Installation
The easiest way to install laue-dials
and its dependencies is using Anaconda. First we update and install the libmamba solver with
conda update -n base conda
conda install -n base conda-libmamba-solver
conda config --set solver libmamba
With Anaconda, we can then create and activate a custom environment for your install by running
conda create --name laue-dials
conda activate laue-dials
Now we are ready to install the main dependency and framework: DIALS. After installing that, we can install laue-dials
using pip, as below:
conda install -c conda-forge dials
pip install laue-dials
All other dependencies will then be automatically installed for us, and we’ll be ready to analyze your first Laue data set!
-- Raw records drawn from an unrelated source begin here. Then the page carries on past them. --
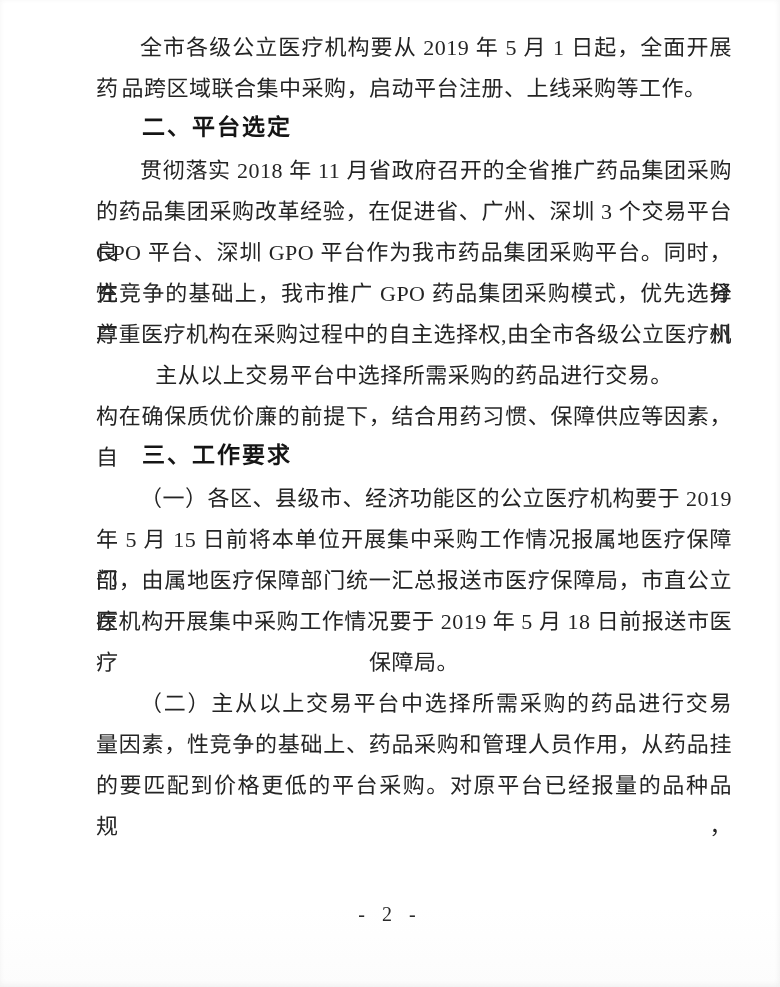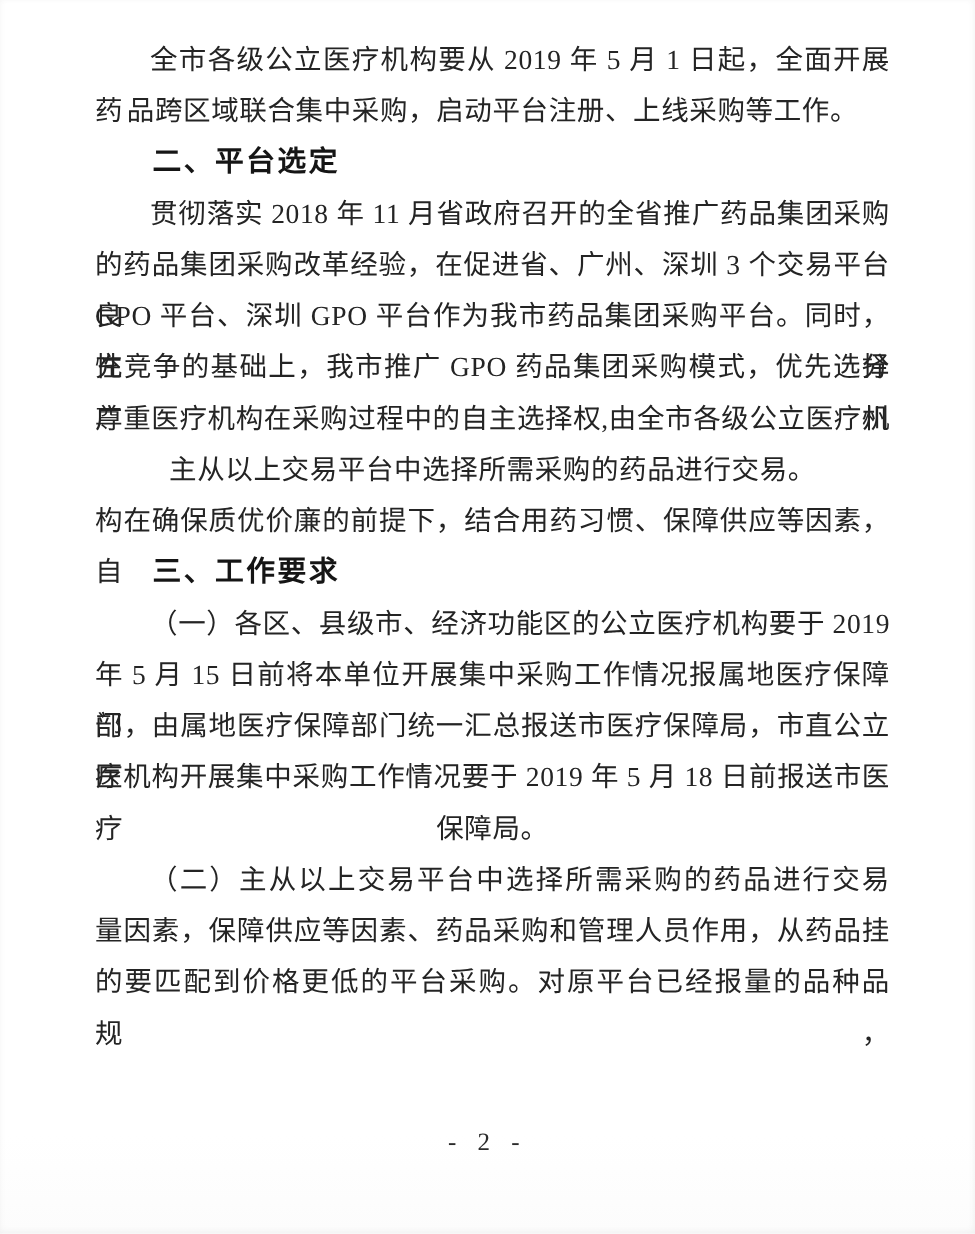--- a/index.html
+++ b/index.html
@@ -21,7 +21,7 @@
   }
   .doc-body {
     position: absolute;
-    left: 76px;
+    left: 96px;
     top: 27px;
     width: 636px;
   }

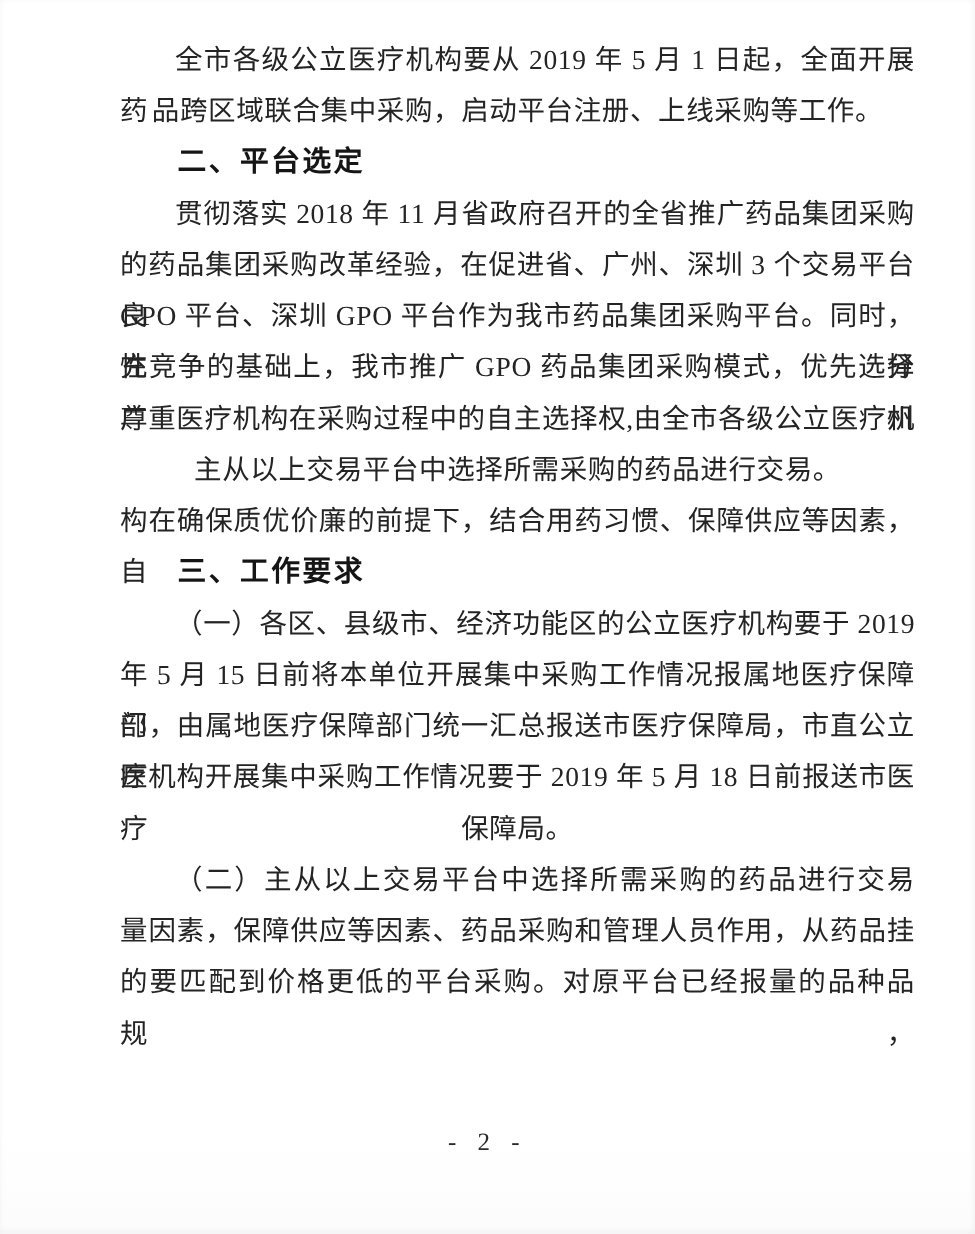--- a/index.html
+++ b/index.html
@@ -47,7 +47,7 @@
     line-height: 41px;
     font-size: 23px;
     font-weight: bold;
-    font-family: Liberation Serif, serif;
+    font-family: Liberation Mono, monospace;
     color: #151515;
     text-indent: 2em;
     letter-spacing: 2px;

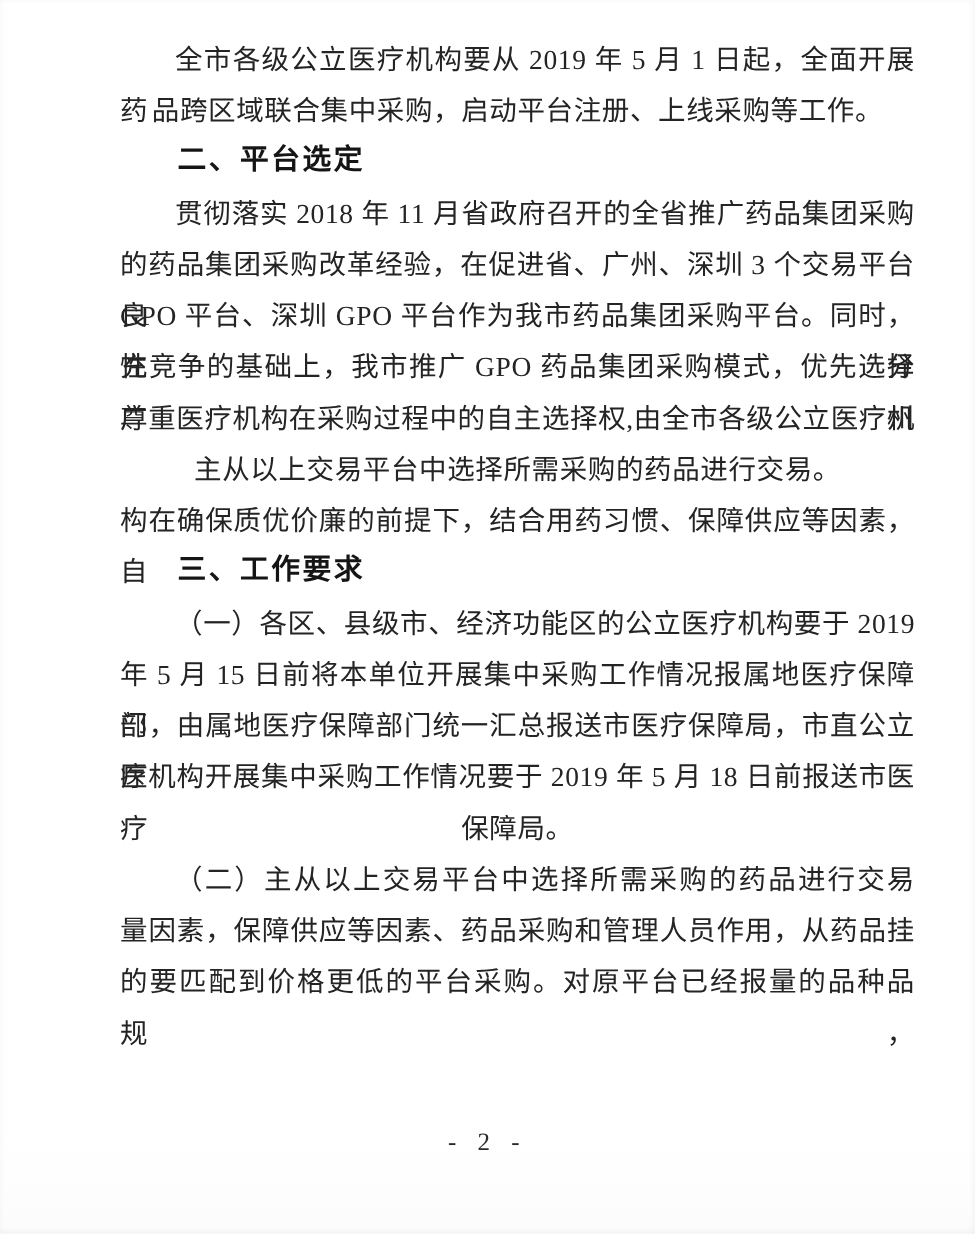--- a/index.html
+++ b/index.html
@@ -86,7 +86,7 @@
       <div class="text-line fill">疗机构开展集中采购工作情况要于 2019 年 5 月 18 日前报送市医疗</div>
       <div class="text-line">保障局。</div>
       <div class="text-line indent fill">（二）主从以上交易平台中选择所需采购的药品进行交易</div>
-      <div class="text-line fill">量因素，保障供应等因素、药品采购和管理人员作用，从药品挂</div>
+      <div class="text-line fill">量因素，性竞争的基础上、药品采购和管理人员作用，从药品挂</div>
       <div class="text-line fill">的要匹配到价格更低的平台采购。对原平台已经报量的品种品规，</div>
     </div>
   <div class="page-footer">- 2 -</div>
Reopen this notebook with the appropriate environment activated when ready.
Documentation for laue-dials
can be found at here, and entering a command with no arguments on the command line will also print a help page!
Introduction
In this notebook, we will process an anomalous HEWL dataset. The data is comprised of 3049 frames that constitute several rotations of a HEWL crystal.
At the end of processing, we would like an integrated .mtz
file we can then process with careless
for merging. We must run laue-dials
on the whole dataset for completeness, but we can use fewer images for tutorial purposes if needed. The data are spaced by one degree per frame, so 180 frames represents a single full rotation.
Data processing will rely on images found in ./data
and scripts found in ./scripts
.
Importing Data
We can use dials.import
as a way to import the data files written at experimental facilities into a format that is friendly to both DIALS
and laue-dials
. We provide the peak wavelength of the beam, the detector pixel measurements (in mm), and the goniometer axes.
[ ]:
%%time
%%bash
# Import data
dials.import geometry.scan.oscillation=0,1 \
geometry.goniometer.axes=-1,0,0 \
geometry.beam.wavelength=1.05 \
geometry.detector.panel.pixel=0.08854,0.08854 \
input.template=$(pwd)'/data/HEWL_NaI_3_2_####.mccd' \
output.experiments=imported_HEWL_anom_3049.expt \
output.log=dials.import_HEWL_anom_3049.log
Getting an Initial Estimate
After importing our data, the first thing we need to do is get an initial estimate for the experimental geometry. Here, we’ll use some monochromatic algorithms from DIALS to help! This step can be tricky – failure can be due to several causes. In the event of failure, here are a few common causes:
The spotfinding gain is either too high or too low. Try looking at the results of
dials.image_viewer imported.expt strong.refl
as below and seeing if you have too many (or too few) reflections. Lower gain gives you more spots, but also more likely to give false positives.Supplying the space group or unit cell during indexing can be helpful. When supplying the unit cell, allow for some variation in the lengths of the axes, since the monochromatic algorithms may result in a slightly scaled unit cell depending on the chosen wavelength.
You may have intensities that need to be masked. These can come from bad panels or extraneous scatter. You can use
dials.image_viewer
(described below) to create a mask file for your data, and then provide thespotfinder.lookup.mask="pixels.mask"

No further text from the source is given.